Another important component is iron oxide, formed when steel is burned with oxygen introduced. Later, when heated, carbon (in the form of coal) is injected into this layer, reacting with iron oxide to form metal and carbon monoxide. This results in foaming of the slag, resulting in greater thermal efficiency. The coating prevents damage to the roof and side walls of the oven from radiant heat.
Combustion of impurities
Once the scrap metal is completely melted and a flat pool is reached, another bucket can be loaded into the furnace. After the second charge is completely melted, refining operations are carried out to check and correct the chemical composition of the steel and superheat the melt above its freezing point in preparation for tapping. More slag formers are introduced and a lot of oxygen enters the bath, burning impurities such as silicon, sulfur, phosphorus, aluminum, manganese and calcium, and removing their oxides into slag.

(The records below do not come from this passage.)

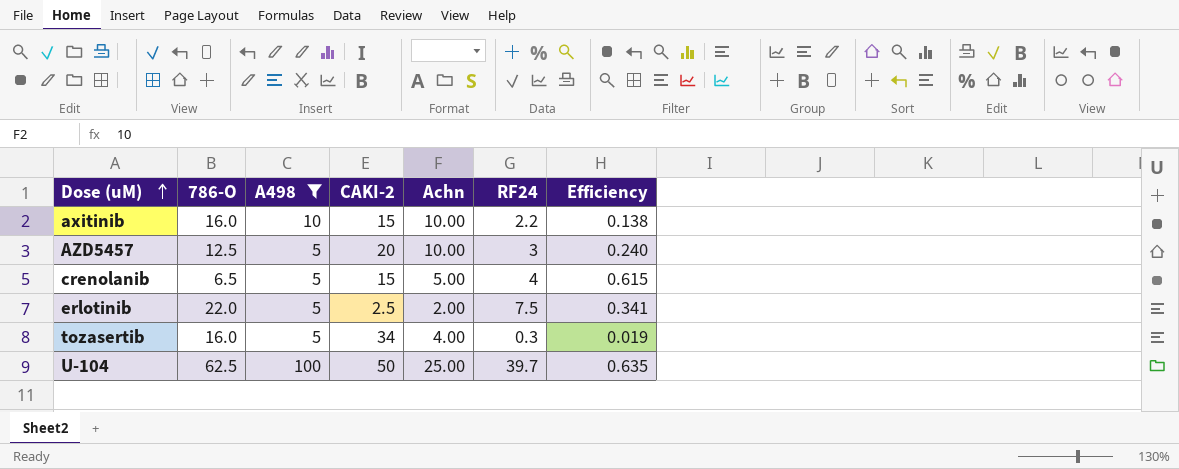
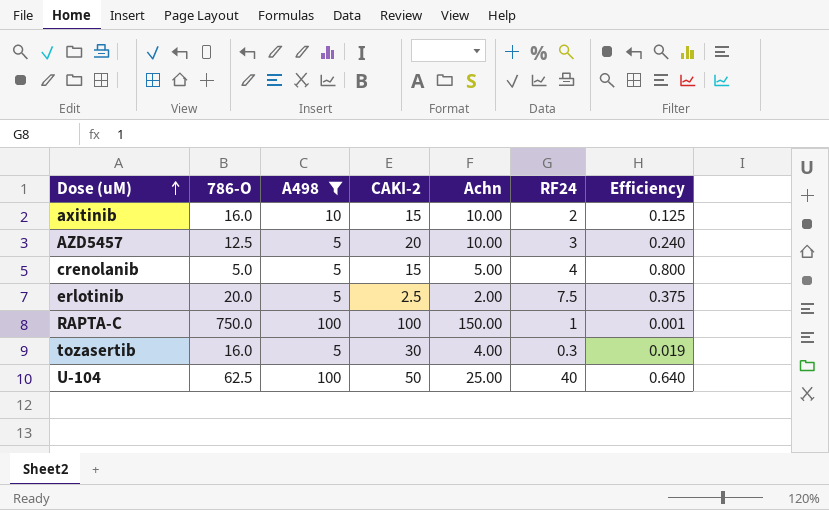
axitinib | RF24: 2.2 -> 2
axitinib | Efficiency: 0.138 -> 0.125
crenolanib | 786-O: 6.5 -> 5.0
crenolanib | Efficiency: 0.615 -> 0.800
erlotinib | 786-O: 22.0 -> 20.0
erlotinib | Efficiency: 0.341 -> 0.375
row RAPTA-C: none -> 750.0 | 100 | 100 | 150.00 | 1 | 0.001
tozasertib | CAKI-2: 34 -> 30
U-104 | RF24: 39.7 -> 40
U-104 | Efficiency: 0.635 -> 0.640

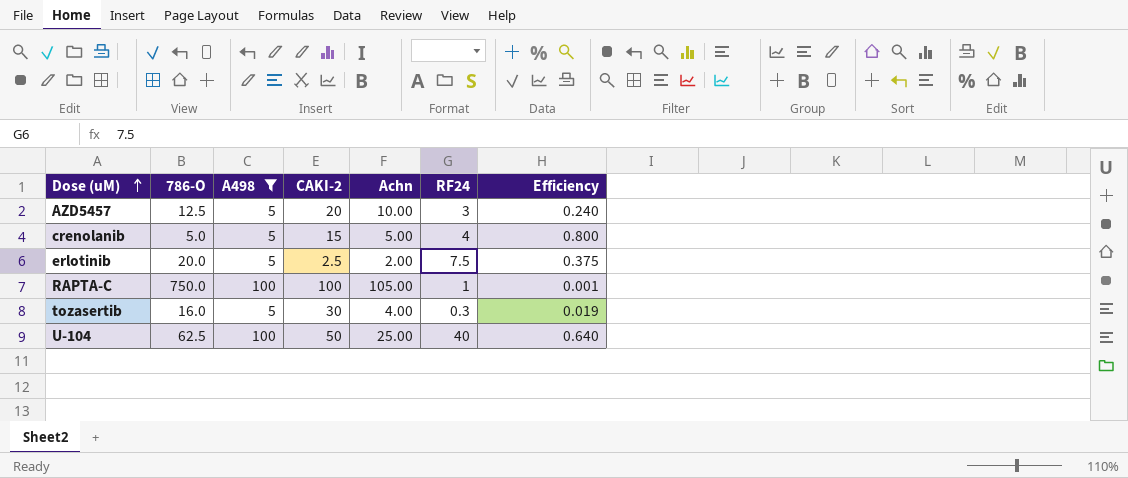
row axitinib: 16.0 | 10 | 15 | 10.00 | 2 | 0.125 -> none
RAPTA-C | Achn: 150.00 -> 105.00

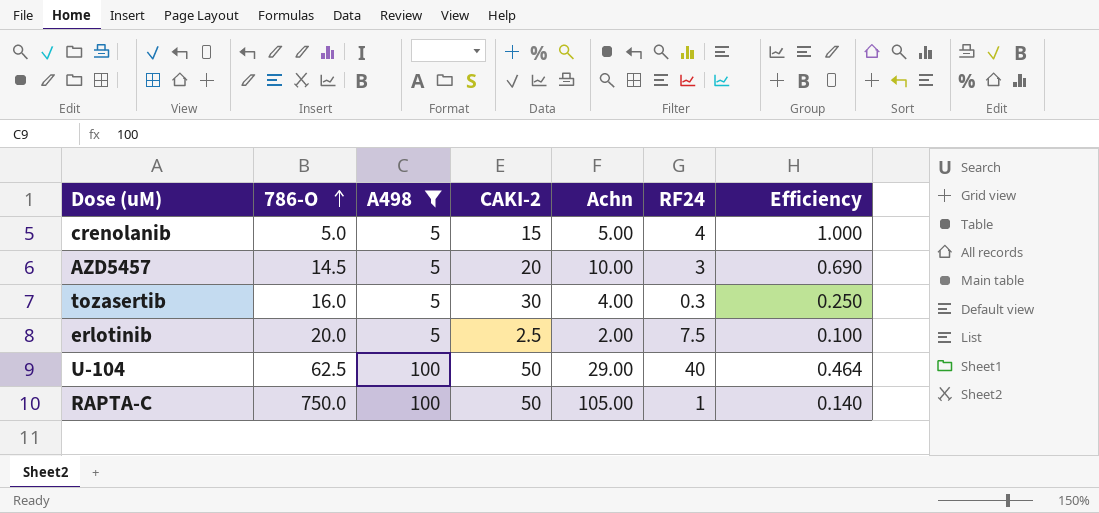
row order: Dose (uM) ascending -> 786-O ascending
column Efficiency | formula: [RF24] / [786-O] -> [Achn] / [786-O]
AZD5457 | 786-O: 12.5 -> 14.5
U-104 | Achn: 25.00 -> 29.00
RAPTA-C | CAKI-2: 100 -> 50

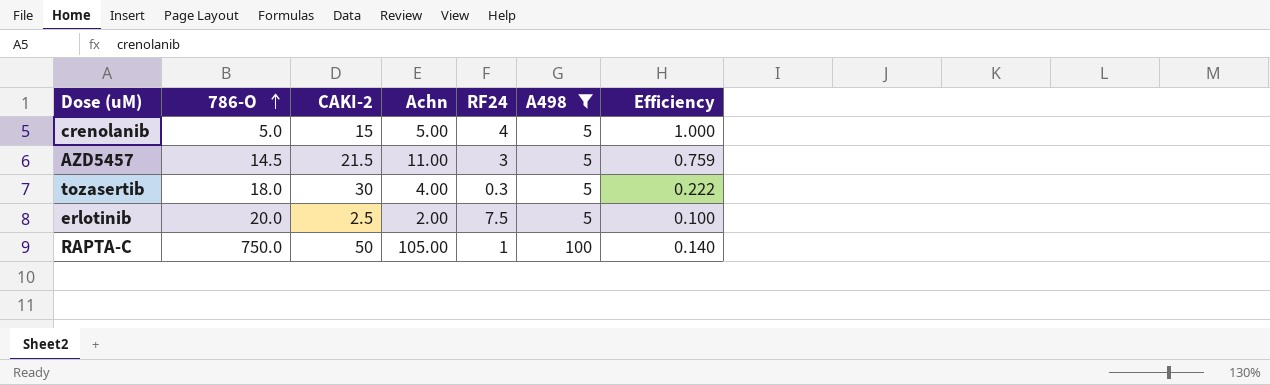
column A498 | position: 3 -> 6
row U-104: 62.5 | 100 | 50 | 29.00 | 40 | 0.464 -> none
AZD5457 | CAKI-2: 20 -> 21.5
AZD5457 | Achn: 10.00 -> 11.00
AZD5457 | Efficiency: 0.690 -> 0.759
tozasertib | 786-O: 16.0 -> 18.0
tozasertib | Efficiency: 0.250 -> 0.222

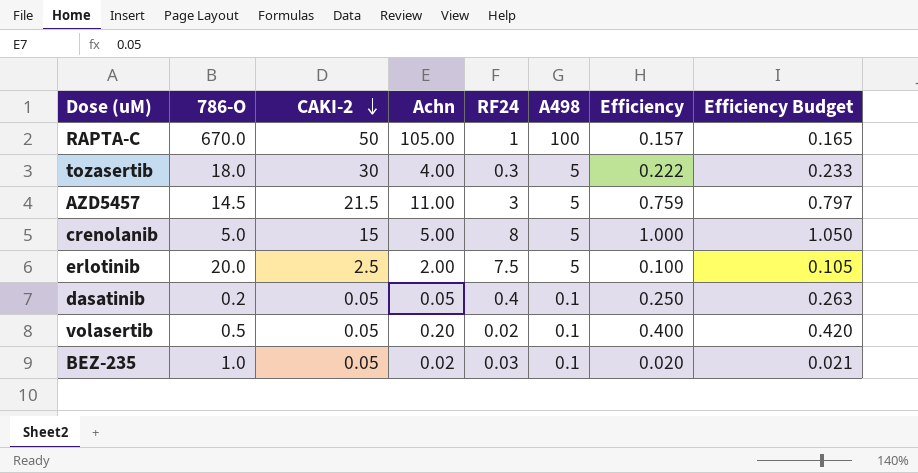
filter: A498 != 0.1 -> none
row order: 786-O ascending -> CAKI-2 descending
column Efficiency Budget | formula: none -> [Efficiency] * 1.05
RAPTA-C | 786-O: 750.0 -> 670.0
RAPTA-C | Efficiency: 0.140 -> 0.157
crenolanib | RF24: 4 -> 8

Carbon removal occurs after these elements burn out first, as they are more similar to oxygen. Metals that have a lower affinity than iron, such as nickel and copper, cannot be removed by oxidation and must only be controlled through chemistry. These are, for example, the introduction of direct reduced iron and cast iron mentioned earlier.
Foamy slagpersists throughout and often overflows the oven to overflow from the door into the intended pit. Temperature measurement and chemical selection are carried out using automatic spears. Oxygen and carbon can be measured mechanically with special probes that are immersed in steel.
Using a control system for steel-smelting arc furnaces makes it possible to produce steel from 100% raw materials - scrap metal. This greatly reduces the energy required to produce the substance, compared to primary production from ores.
Another benefit is flexibility: while blast furnaces can't vary significantly and can run for years, this one can be started and shut down quickly. This allows the steel mill to vary production based on demand.
Typical arc steel furnace is the source of steel for mini mill, which can produce bar or strip product. Mini-smelters can be located relatively close to steel markets and transport requirements are less than for an integrated plant, which is usually located close to shore for shipping access.
Arc Steel Furnace Device
The schematic cross section is an electrode that is raised and lowered by a rack and pinion drive. The surface is lined with refractory bricks and bottom cladding. The door allows access to the interiorparts of the device. The oven body rests on rocker arms so that it can be tilted for tapping.